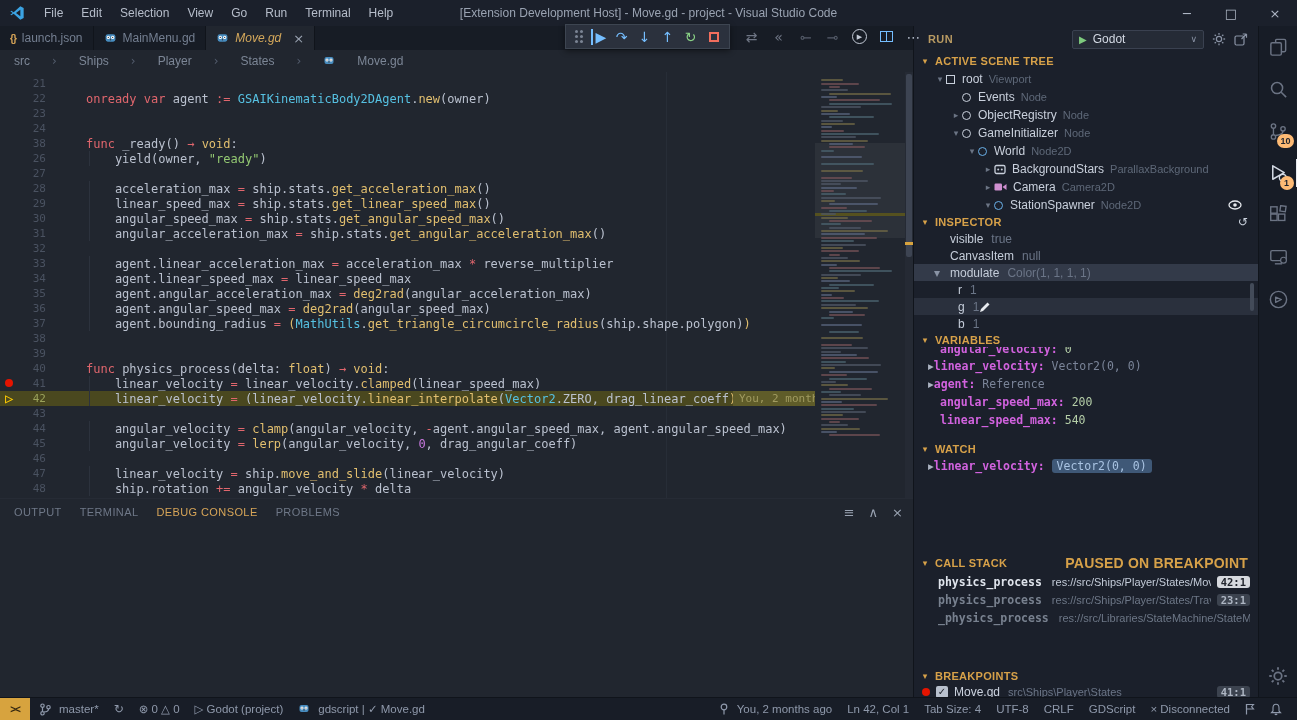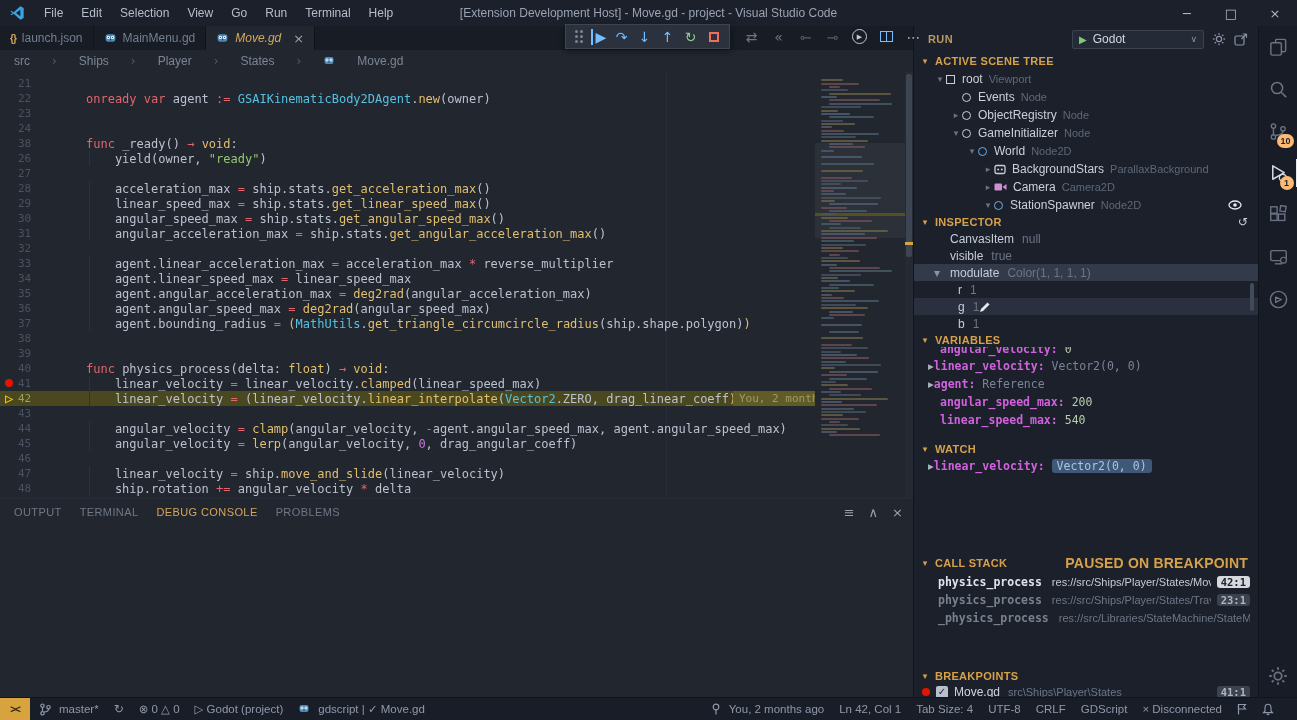--- a/index.html
+++ b/index.html
@@ -48,7 +48,7 @@
   #code-area{position:absolute;left:0;top:4px;right:98px}
   .code-line{position:relative;display:flex;align-items:center;height:15px;font-size:12px}
   .code-line .marker{width:18px;text-align:center;flex:0 0 auto;font-size:10px;line-height:15px}
-  .code-line .lnum{width:28px;text-align:left;color:#4a5261;flex:0 0 auto;font-family:"DejaVu Sans Mono",monospace;font-size:11px}
+  .code-line .lnum{width:28px;text-align:right;color:#4a5261;flex:0 0 auto;font-family:"DejaVu Sans Mono",monospace;font-size:11px}
   .code-line.current{background:#4a481f}
   .code-line.current .lnum{color:#9aa25b}
   .bp-dot{display:inline-block;width:8px;height:8px;border-radius:50%;background:#e51400}

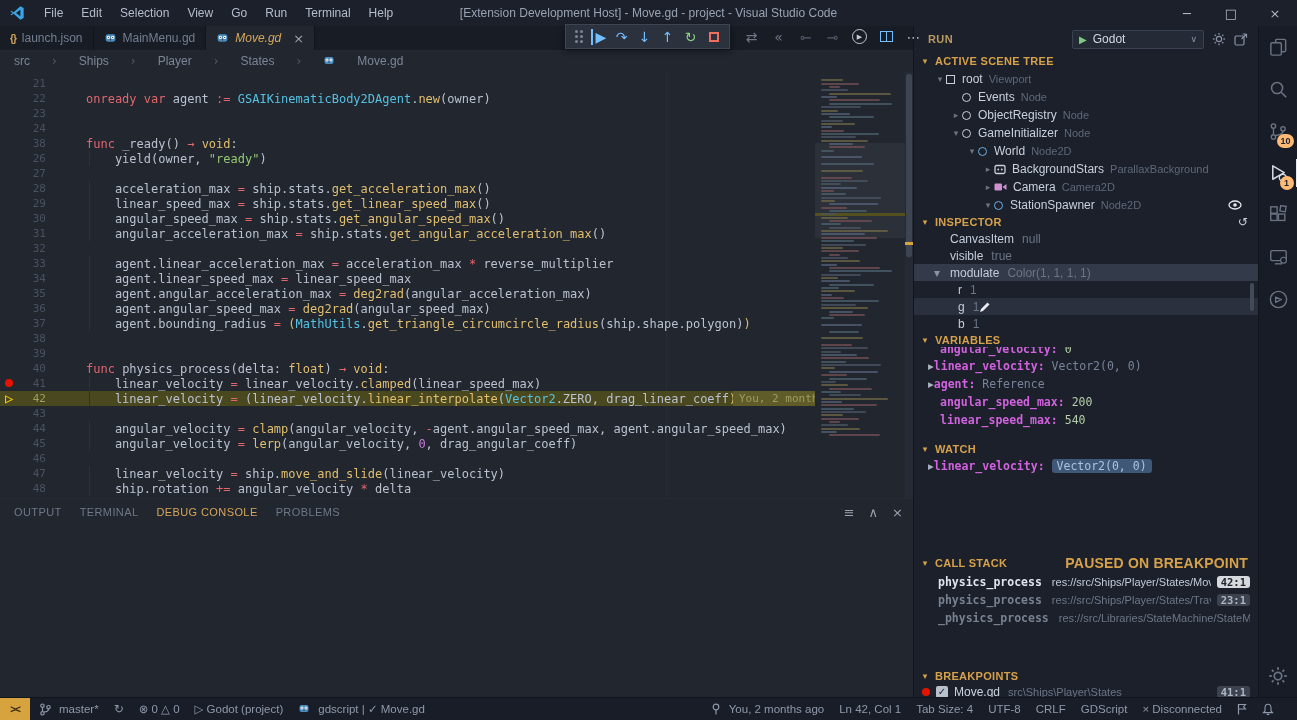--- a/index.html
+++ b/index.html
@@ -626,12 +626,12 @@
   </div>
   <div id="insp-body" style="height:102px">
       <div class="insp-row" style="padding-left: 36px;">
+        <span class="iname">visible</span>
+        <span class="ival">true</span>
+      </div>
+      <div class="insp-row" style="padding-left: 36px;">
         <span class="iname">CanvasItem</span>
         <span class="ival">null</span>
-      </div>
-      <div class="insp-row" style="padding-left: 36px;">
-        <span class="iname">visible</span>
-        <span class="ival">true</span>
       </div>
       <div class="insp-row hl" style="padding-left: 20px;">
         <span class="chev glyph" style="width: 16px; color: rgb(138, 147, 165);">▾</span>

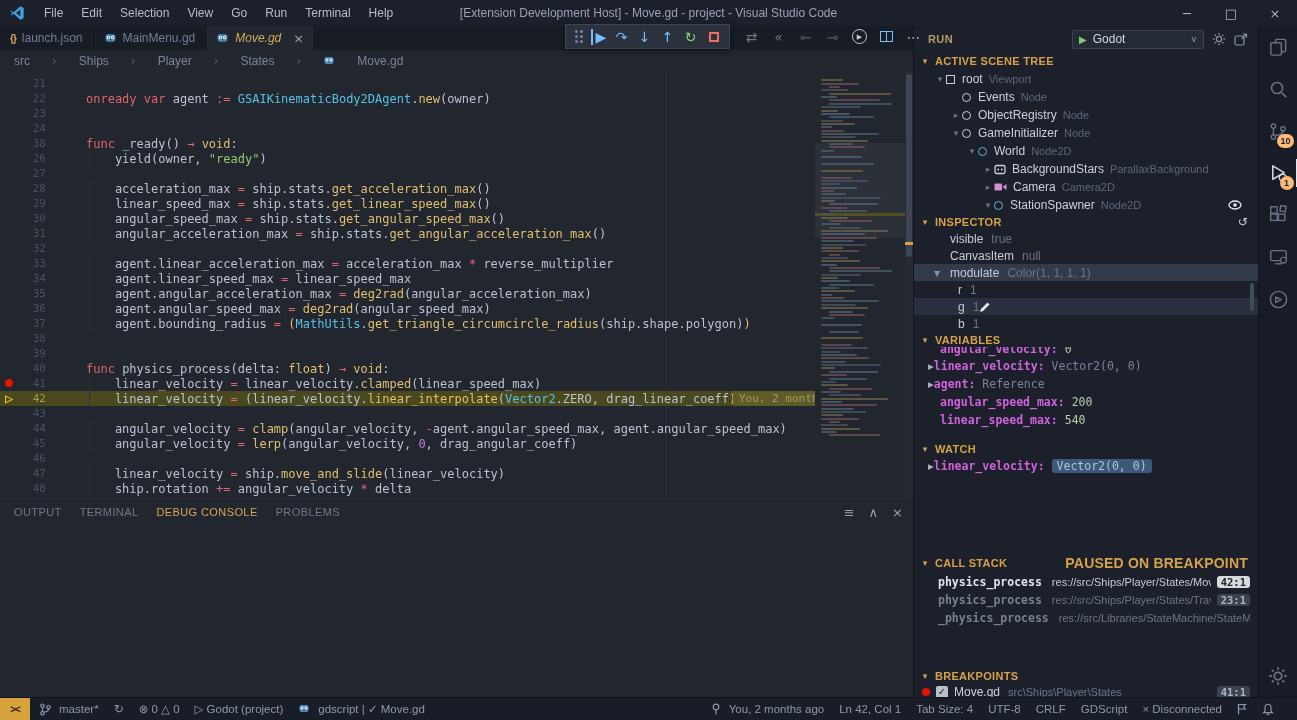--- a/index.html
+++ b/index.html
@@ -122,7 +122,7 @@
   #statusbar{position:absolute;left:0;top:697px;width:1297px;height:23px;background:#181d27;border-top:1px solid #10141b;display:flex;align-items:center;font-size:11.5px;color:#8f99ab;z-index:20}
   .sb-item{display:flex;align-items:center;gap:8px;margin-right:15px;white-space:nowrap}
   #remote-box{width:30px;height:23px;background:#d7a33e;color:#332610;font-weight:bold;font-size:10px;display:flex;align-items:center;justify-content:center;letter-spacing:-1px;margin-right:10px}
-  #sb-right{margin-left:auto;display:flex;align-items:center;padding-right:8px}
+  #sb-right{margin-left:auto;display:flex;align-items:center;}
   svg{display:block}
 </style>
 </head>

Task item.
What lines of the listing above hold "display"? Copy all of them.

Result of the exercise.
   .code-line{position:relative;display:flex;align-items:center;height:15px;font-size:12px}
   .bp-dot{display:inline-block;width:8px;height:8px;border-radius:50%;background:#e51400}
   #statusbar{position:absolute;left:0;top:697px;width:1297px;height:23px;background:#181d27;border-top:1px solid #10141b;display:flex;align-items:center;font-size:11.5px;color:#8f99ab;z-index:20}
   .sb-item{display:flex;align-items:center;gap:8px;margin-right:15px;white-space:nowrap}
   #remote-box{width:30px;height:23px;background:#d7a33e;color:#332610;font-weight:bold;font-size:10px;display:flex;align-items:center;justify-content:center;letter-spacing:-1px;margin-right:10px}
-  #sb-right{margin-left:auto;display:flex;align-items:center;padding-right:8px}
+  #sb-right{margin-left:auto;display:flex;align-items:center;}
   svg{display:block}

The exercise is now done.